My perception of llms evolution dynamics coincides with your description, additionally popping into attention the bicameral mind theory (at least Julian James' timeline re language and human self-reflection, and max height of man-made structures) as smth that might be relevant for predicting close future. I find both of them (dynamics:) kinda similar.
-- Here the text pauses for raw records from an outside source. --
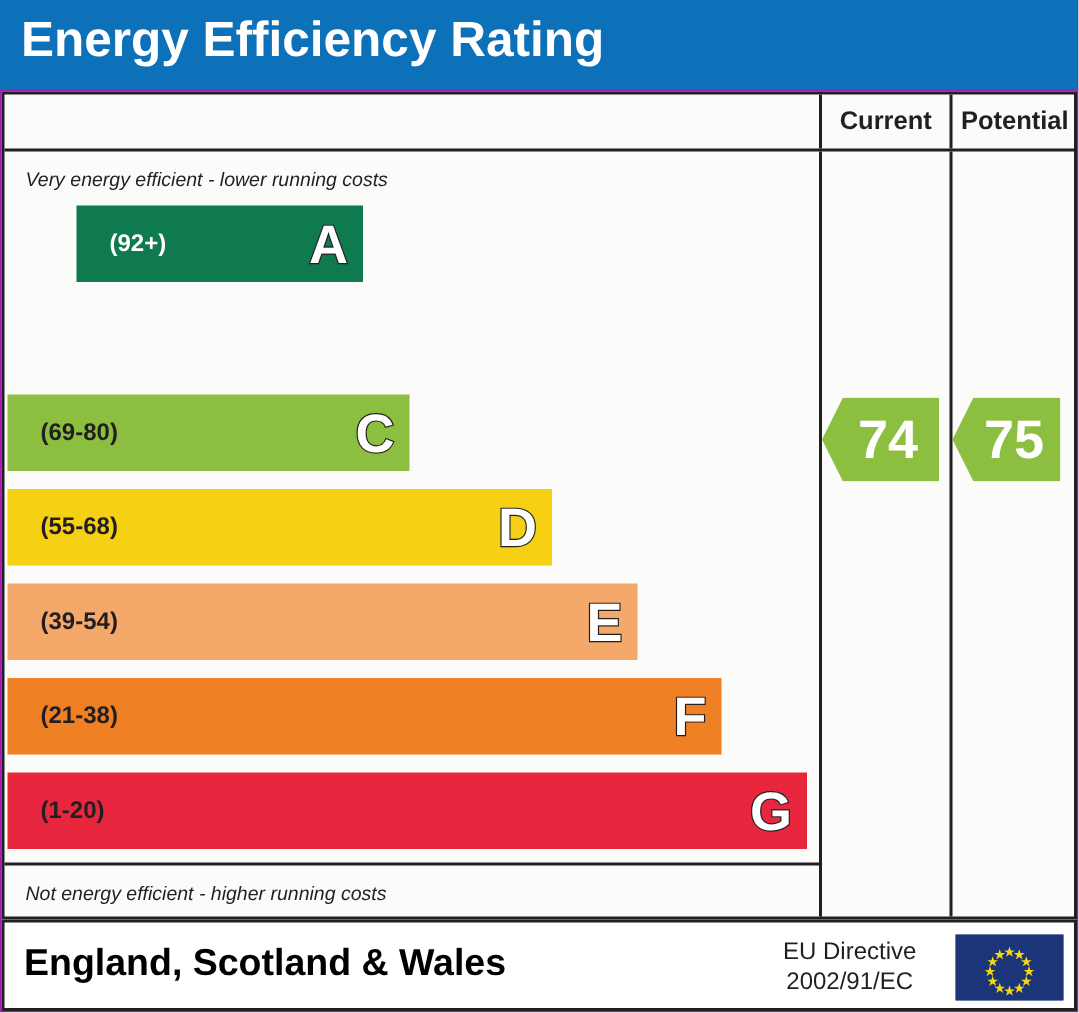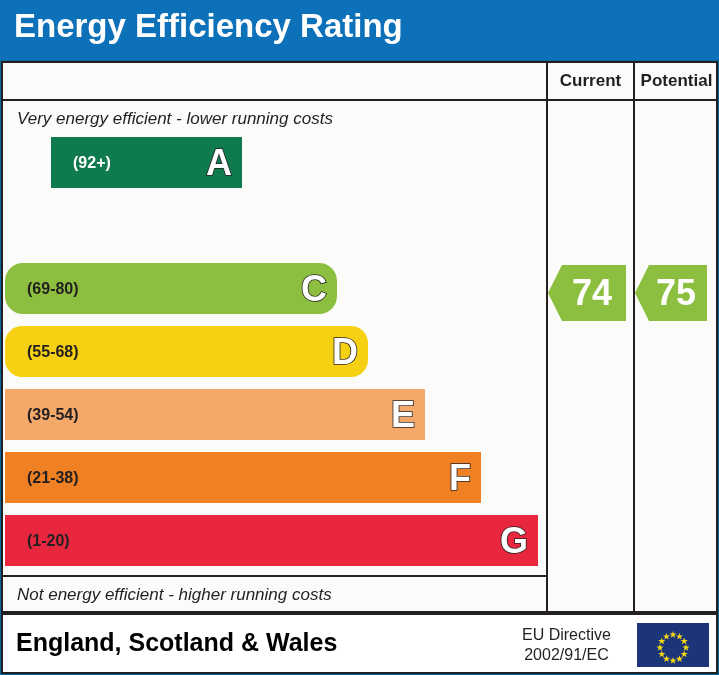"Energy Efficiency Rating" .epc { background: #0369a1 -> #a21caf }
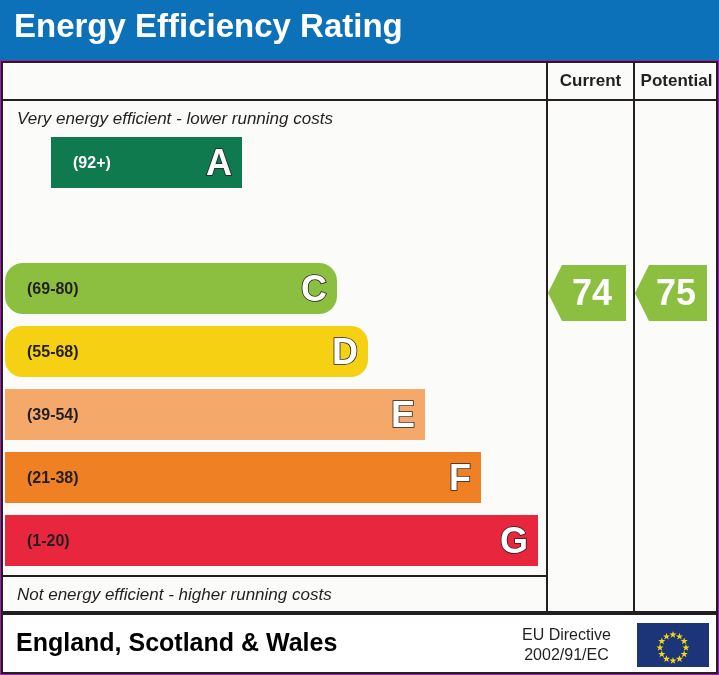"Very energy efficient - lower" .caption { font-size: 17px -> 13px }
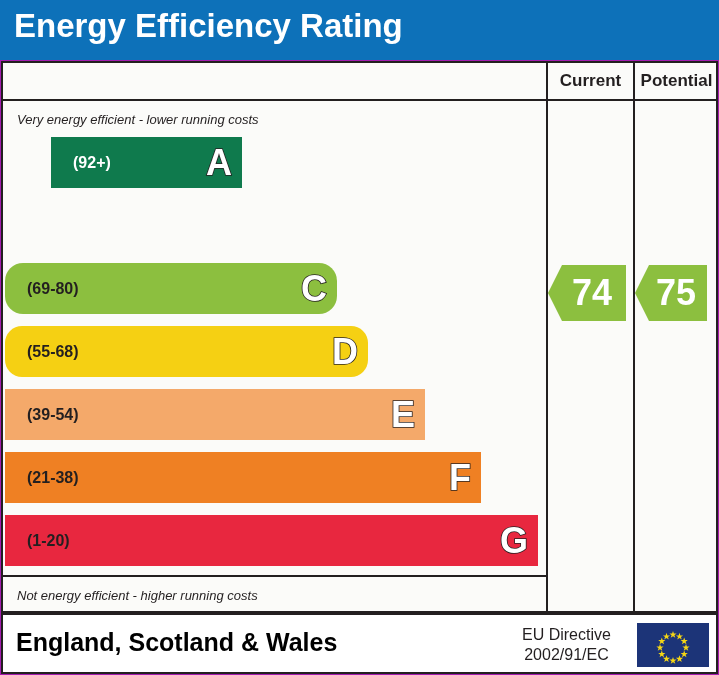"(69-80)" div.band { border-radius: 18px -> none; width: 332px -> 268px }
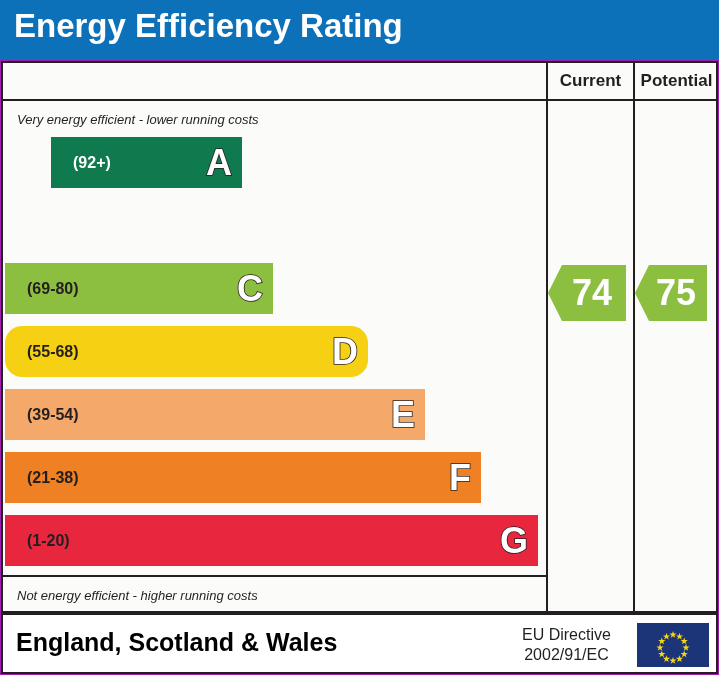"(55-68)" div.band { border-radius: 17px -> none }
Might we expect comparatively long period of mindless blubbering followed by abrupt phase shift (observed in max man-made code structures complexity for example) and then the next slow phase (slower than the shift but faster then the previous slow one)?
human-made innovative applications of the paradigm of automated continuous program search. Not AI models autonomously producing innovations.
Can we... you know, make an innovative application of the paradigm of automated continuous program search to find AI models that would autonomously produce innovations?